- DATASET EXCERPTS -
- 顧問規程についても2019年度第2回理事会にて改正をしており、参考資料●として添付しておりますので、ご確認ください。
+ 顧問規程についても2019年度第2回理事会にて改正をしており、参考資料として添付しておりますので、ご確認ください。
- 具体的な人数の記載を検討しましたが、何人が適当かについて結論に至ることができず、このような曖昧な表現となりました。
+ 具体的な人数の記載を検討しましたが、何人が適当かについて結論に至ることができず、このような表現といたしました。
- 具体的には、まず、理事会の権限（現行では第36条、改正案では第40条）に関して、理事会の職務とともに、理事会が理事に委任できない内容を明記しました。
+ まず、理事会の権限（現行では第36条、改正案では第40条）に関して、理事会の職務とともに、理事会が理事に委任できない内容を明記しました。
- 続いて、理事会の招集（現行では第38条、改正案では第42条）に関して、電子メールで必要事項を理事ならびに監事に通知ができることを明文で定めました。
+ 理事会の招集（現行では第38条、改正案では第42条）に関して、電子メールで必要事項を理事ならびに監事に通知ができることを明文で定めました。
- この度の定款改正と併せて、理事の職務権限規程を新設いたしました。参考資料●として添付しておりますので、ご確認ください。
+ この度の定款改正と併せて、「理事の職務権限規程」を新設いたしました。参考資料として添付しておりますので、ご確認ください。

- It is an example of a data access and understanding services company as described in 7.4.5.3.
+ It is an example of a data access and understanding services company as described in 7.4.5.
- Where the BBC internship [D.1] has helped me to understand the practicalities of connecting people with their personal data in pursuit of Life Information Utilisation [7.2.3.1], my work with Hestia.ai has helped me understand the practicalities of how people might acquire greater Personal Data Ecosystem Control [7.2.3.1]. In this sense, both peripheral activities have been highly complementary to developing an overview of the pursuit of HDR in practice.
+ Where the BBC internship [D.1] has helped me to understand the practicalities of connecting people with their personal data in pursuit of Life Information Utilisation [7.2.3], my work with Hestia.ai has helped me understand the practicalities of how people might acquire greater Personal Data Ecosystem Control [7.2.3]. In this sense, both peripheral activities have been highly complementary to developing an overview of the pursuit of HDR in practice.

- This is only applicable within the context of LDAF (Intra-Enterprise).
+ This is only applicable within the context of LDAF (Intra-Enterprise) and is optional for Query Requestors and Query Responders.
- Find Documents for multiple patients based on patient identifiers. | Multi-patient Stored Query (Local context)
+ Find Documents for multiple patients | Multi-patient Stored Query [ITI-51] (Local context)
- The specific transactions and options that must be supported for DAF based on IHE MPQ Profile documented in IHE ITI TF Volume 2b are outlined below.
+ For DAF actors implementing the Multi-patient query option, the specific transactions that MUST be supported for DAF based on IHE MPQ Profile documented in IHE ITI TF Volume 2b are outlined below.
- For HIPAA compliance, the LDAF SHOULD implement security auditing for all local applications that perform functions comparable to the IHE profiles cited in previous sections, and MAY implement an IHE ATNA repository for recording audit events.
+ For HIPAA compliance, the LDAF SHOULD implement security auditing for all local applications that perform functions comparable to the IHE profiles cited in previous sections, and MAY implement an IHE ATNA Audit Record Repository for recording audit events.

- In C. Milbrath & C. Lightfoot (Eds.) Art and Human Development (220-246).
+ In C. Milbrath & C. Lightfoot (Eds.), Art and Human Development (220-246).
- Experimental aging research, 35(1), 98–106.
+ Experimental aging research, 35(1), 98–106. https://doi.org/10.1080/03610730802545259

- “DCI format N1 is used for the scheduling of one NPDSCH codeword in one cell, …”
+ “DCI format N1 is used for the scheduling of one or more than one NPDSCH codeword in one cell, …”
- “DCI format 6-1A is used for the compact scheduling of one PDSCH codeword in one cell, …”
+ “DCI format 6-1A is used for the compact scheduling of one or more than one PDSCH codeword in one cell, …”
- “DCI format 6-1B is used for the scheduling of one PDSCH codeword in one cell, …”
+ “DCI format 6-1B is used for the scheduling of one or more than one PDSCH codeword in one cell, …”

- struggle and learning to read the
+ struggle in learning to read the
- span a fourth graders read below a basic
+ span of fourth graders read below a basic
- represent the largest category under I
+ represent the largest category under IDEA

- WHAT TO DO -
Reproduce all the records. Keep them exact, please.

- TASK OUTPUT -
- 顧問規程についても2019年度第2回理事会にて改正をしており、参考資料●として添付しておりますので、ご確認ください。
+ 顧問規程についても2019年度第2回理事会にて改正をしており、参考資料として添付しておりますので、ご確認ください。
- 具体的な人数の記載を検討しましたが、何人が適当かについて結論に至ることができず、このような曖昧な表現となりました。
+ 具体的な人数の記載を検討しましたが、何人が適当かについて結論に至ることができず、このような表現といたしました。
- 具体的には、まず、理事会の権限（現行では第36条、改正案では第40条）に関して、理事会の職務とともに、理事会が理事に委任できない内容を明記しました。
+ まず、理事会の権限（現行では第36条、改正案では第40条）に関して、理事会の職務とともに、理事会が理事に委任できない内容を明記しました。
- 続いて、理事会の招集（現行では第38条、改正案では第42条）に関して、電子メールで必要事項を理事ならびに監事に通知ができることを明文で定めました。
+ 理事会の招集（現行では第38条、改正案では第42条）に関して、電子メールで必要事項を理事ならびに監事に通知ができることを明文で定めました。
- この度の定款改正と併せて、理事の職務権限規程を新設いたしました。参考資料●として添付しておりますので、ご確認ください。
+ この度の定款改正と併せて、「理事の職務権限規程」を新設いたしました。参考資料として添付しておりますので、ご確認ください。

- It is an example of a data access and understanding services company as described in 7.4.5.3.
+ It is an example of a data access and understanding services company as described in 7.4.5.
- Where the BBC internship [D.1] has helped me to understand the practicalities of connecting people with their personal data in pursuit of Life Information Utilisation [7.2.3.1], my work with Hestia.ai has helped me understand the practicalities of how people might acquire greater Personal Data Ecosystem Control [7.2.3.1]. In this sense, both peripheral activities have been highly complementary to developing an overview of the pursuit of HDR in practice.
+ Where the BBC internship [D.1] has helped me to understand the practicalities of connecting people with their personal data in pursuit of Life Information Utilisation [7.2.3], my work with Hestia.ai has helped me understand the practicalities of how people might acquire greater Personal Data Ecosystem Control [7.2.3]. In this sense, both peripheral activities have been highly complementary to developing an overview of the pursuit of HDR in practice.

- This is only applicable within the context of LDAF (Intra-Enterprise).
+ This is only applicable within the context of LDAF (Intra-Enterprise) and is optional for Query Requestors and Query Responders.
- Find Documents for multiple patients based on patient identifiers. | Multi-patient Stored Query (Local context)
+ Find Documents for multiple patients | Multi-patient Stored Query [ITI-51] (Local context)
- The specific transactions and options that must be supported for DAF based on IHE MPQ Profile documented in IHE ITI TF Volume 2b are outlined below.
+ For DAF actors implementing the Multi-patient query option, the specific transactions that MUST be supported for DAF based on IHE MPQ Profile documented in IHE ITI TF Volume 2b are outlined below.
- For HIPAA compliance, the LDAF SHOULD implement security auditing for all local applications that perform functions comparable to the IHE profiles cited in previous sections, and MAY implement an IHE ATNA repository for recording audit events.
+ For HIPAA compliance, the LDAF SHOULD implement security auditing for all local applications that perform functions comparable to the IHE profiles cited in previous sections, and MAY implement an IHE ATNA Audit Record Repository for recording audit events.

- In C. Milbrath & C. Lightfoot (Eds.) Art and Human Development (220-246).
+ In C. Milbrath & C. Lightfoot (Eds.), Art and Human Development (220-246).
- Experimental aging research, 35(1), 98–106.
+ Experimental aging research, 35(1), 98–106. https://doi.org/10.1080/03610730802545259

- “DCI format N1 is used for the scheduling of one NPDSCH codeword in one cell, …”
+ “DCI format N1 is used for the scheduling of one or more than one NPDSCH codeword in one cell, …”
- “DCI format 6-1A is used for the compact scheduling of one PDSCH codeword in one cell, …”
+ “DCI format 6-1A is used for the compact scheduling of one or more than one PDSCH codeword in one cell, …”
- “DCI format 6-1B is used for the scheduling of one PDSCH codeword in one cell, …”
+ “DCI format 6-1B is used for the scheduling of one or more than one PDSCH codeword in one cell, …”

- struggle and learning to read the
+ struggle in learning to read the
- span a fourth graders read below a basic
+ span of fourth graders read below a basic
- represent the largest category under I
+ represent the largest category under IDEA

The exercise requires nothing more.